エピソードに基づく通称:円をドルと呼ぶ人もいた

紙幣に“エピソード系”の通称(ドイツ製・日本円紙幣を意味する「ゲルマン紙幣」など)があったように、硬貨にもエピソード系の通称があります。

例えば、前項で登場した硬貨「Susie」(1979~1981年の米1ドル硬貨)には「Carter quarter」(カータークオーター)との蔑称もあったといいます。このCarterとは、第39代大統領(1977年~81年)であったジミー・カーターのこと。この1ドル硬貨が、同時の25セント硬貨(通称クオーター)とよく似た大きさであったため市中で混乱が起こってしまい、当時の大統領が批判の矛先とされてしまったのです。このほかにも、第一次大戦の終戦を記念して発行された1ドル硬貨である「peace dollar」(ピースダラー)、硬貨のデザイナー名が通称となった1ドル硬貨「Morgan dollar」(モルガンダラー)など、エピソード系の通称も色々あります。

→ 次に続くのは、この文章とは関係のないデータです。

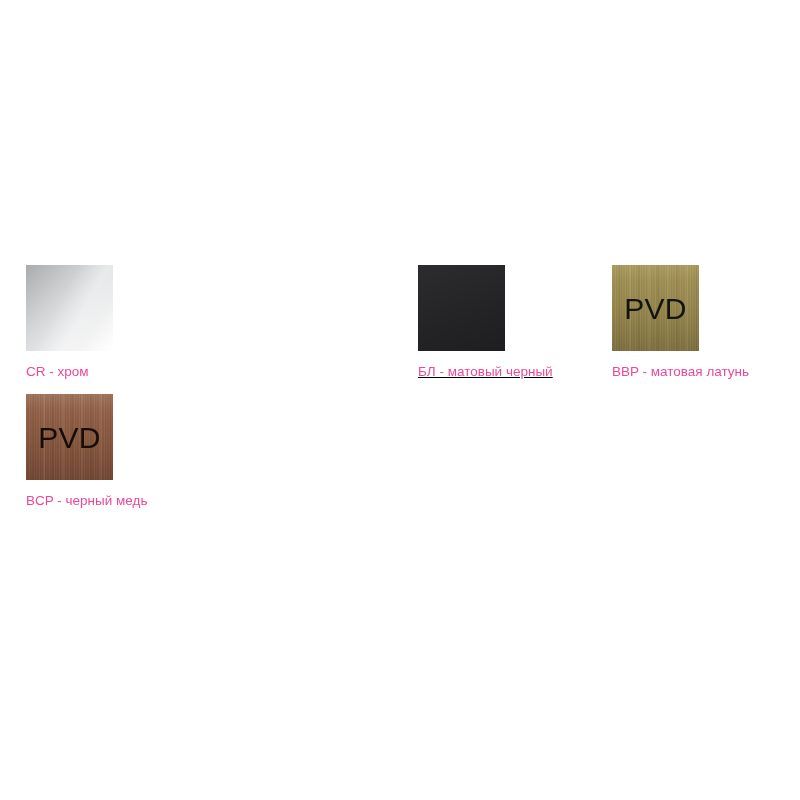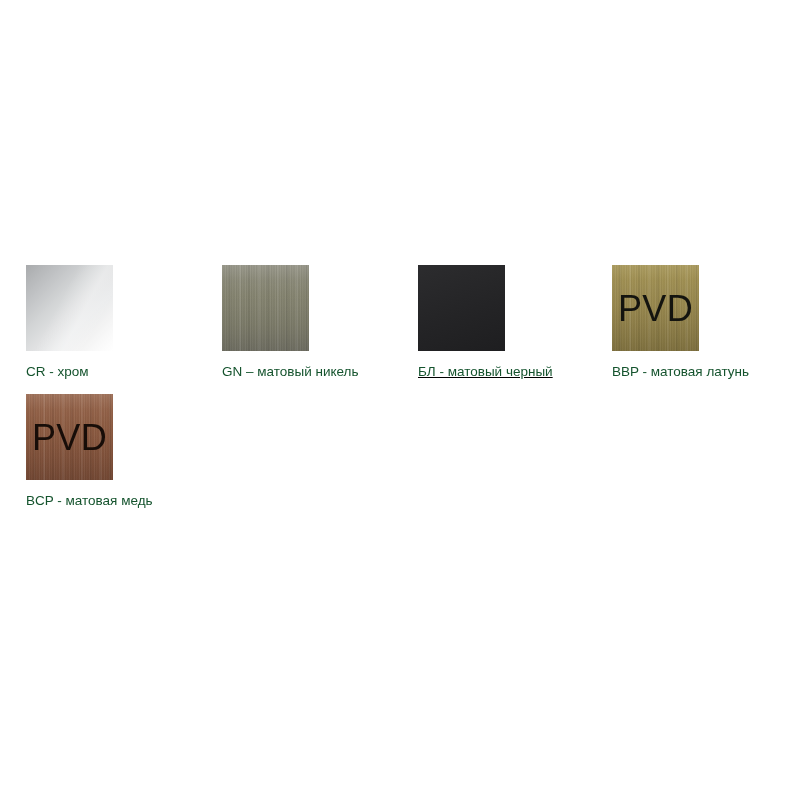"PVD" .pvd-mark { font-size: 36px -> 30px }
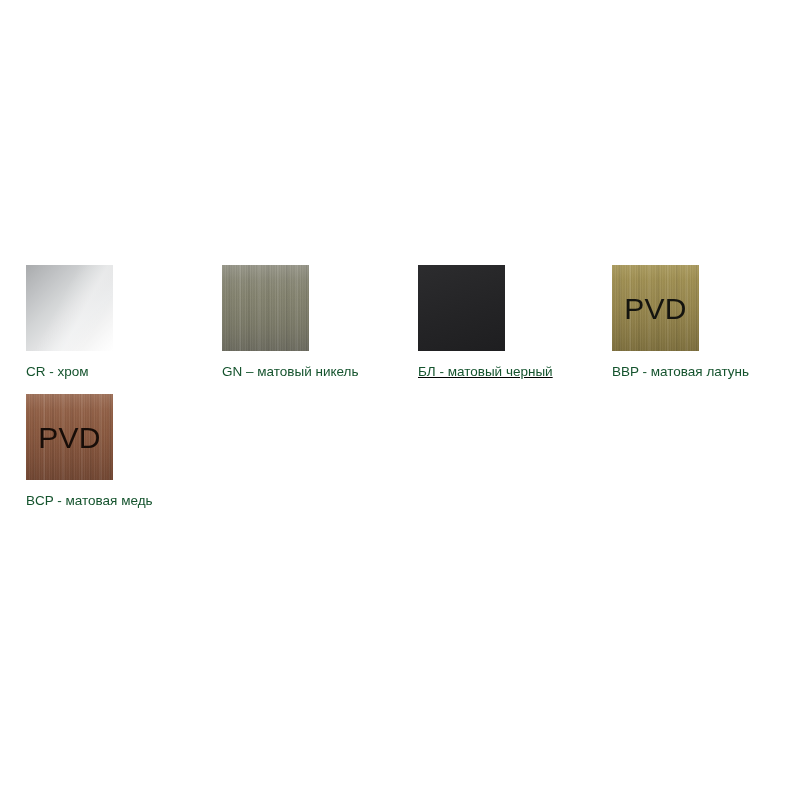"CR - хром" .finish-label { color: #14532d -> #ec4899 }
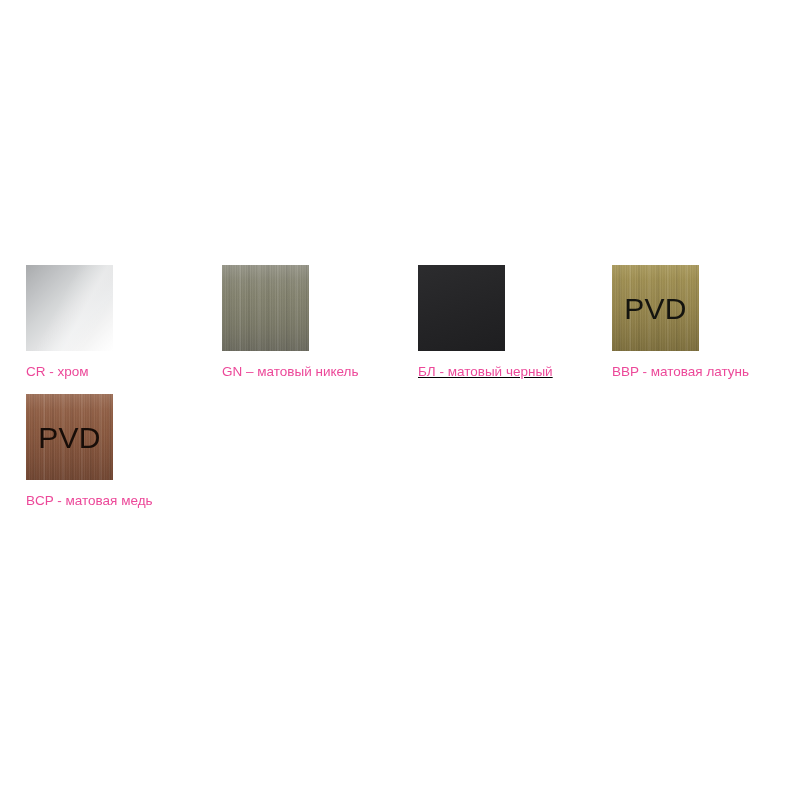"GN – матовый никель" div.finish-item { html: <div> <div> <span></span> </div> <div>GN – матовый никель</div> </div> -> none }
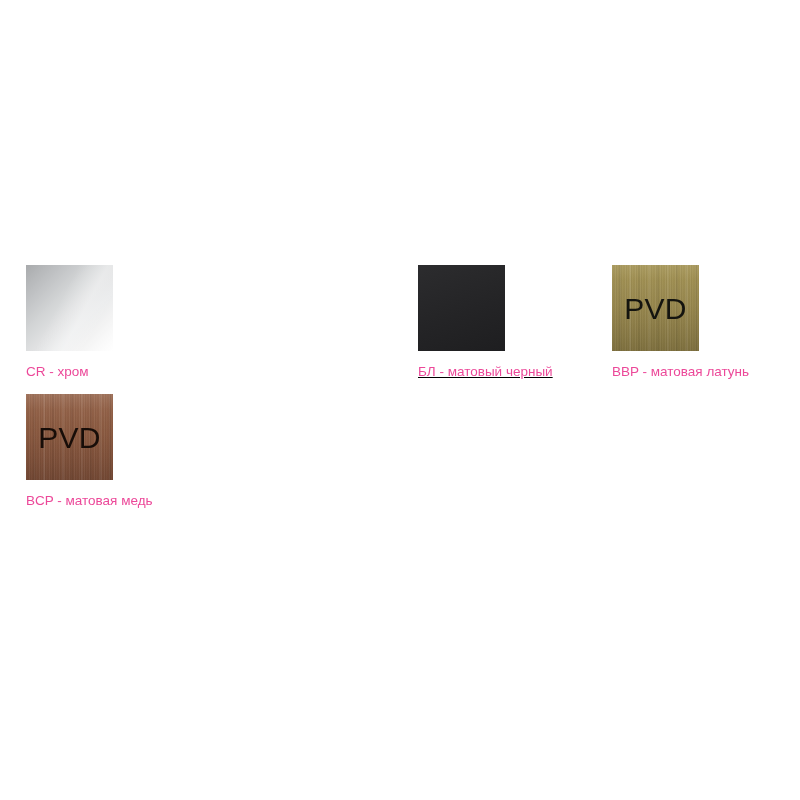"BCP - матовая медь" div.finish-label { text: матовая -> черный }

ところで硬貨におけるエピソード系の通称には「他通貨からの引用」という独自の傾向も見られます。例えば米ドルの1セント硬貨(100分の1ドル)には「penny」(ペニー)という通称があります。これは本来、英ポンドなどで登場する補助通貨ペニー(かつては240分の1ポンド、現在は100分の1ポンド)のこと。つまり英ポンド→米ドルという方向で引用が発生しているのです。

同様の引用は、米ドル→日本円の関係でも発生しました。明治時代の日本語の俗語に「ダラ」という表現があったのです。これは米ドルのことを意味するだけではなく、日本円の硬貨を意味する場合もありました(参考:日本国語大辞典「ダラ(弗)」(1)「ドル」に同じ。(2)金銭、特に硬貨のことをいう)。おそらくは「冗談めいた」表現だったとは思うのですが、このような言い方も確かにあったのです。

素材に基づく通称:紙幣の通称にはない“独自傾向”

さてここまで額面系、色・柄系、肖像系、エピソード系の4系統について硬貨の通称を紹介しました。細かい傾向の違いこそあれど、いずれも「紙幣の通称」で登場したのと同じ系統でした。しかし硬貨の通称には、以上のいずれの系統にも当てはまらないものがあります。それは“素材”に基づく通称です。

例えば米ドルの5セント硬貨には「nickel」(ニッケル)という通称があります。これは硬貨の材料が「銅とニッケルの合金」であることからの通称なのです(注:ニッケルの通称ははじめは1セント硬貨に対するものだった。当時の1セント硬貨が銅とニッケルの合金でできていた)。また、英ポンドの旧1ペニー硬貨には「copper」(カッパー)という俗称もありました。これは一時期の1ペニー硬貨が“銅”製だったことに由来する表現です。

――ということで“紙幣編)”と“硬貨編”の二回に分けて、通貨の通称について分析してみました。額面系、色・柄系、肖像系、エピソード系の通称が存在する状況は、紙幣でも通貨でも一緒。しかしながら硬貨の通称には“素材系”という異質の傾向もあることが分かりました。

また両者共通の傾向のなかでも、実は“細かい違い”がありました。例えば同じ額面系の通称でも、硬貨の場合はクオーターなどの“割合表記”に、紙幣の場合はラージなどの“規模表記”に存在感があったのです。人々が紙幣・硬貨のどんな特徴に注目しているのか。以上の“差”には、その注目点が現れているように思っています。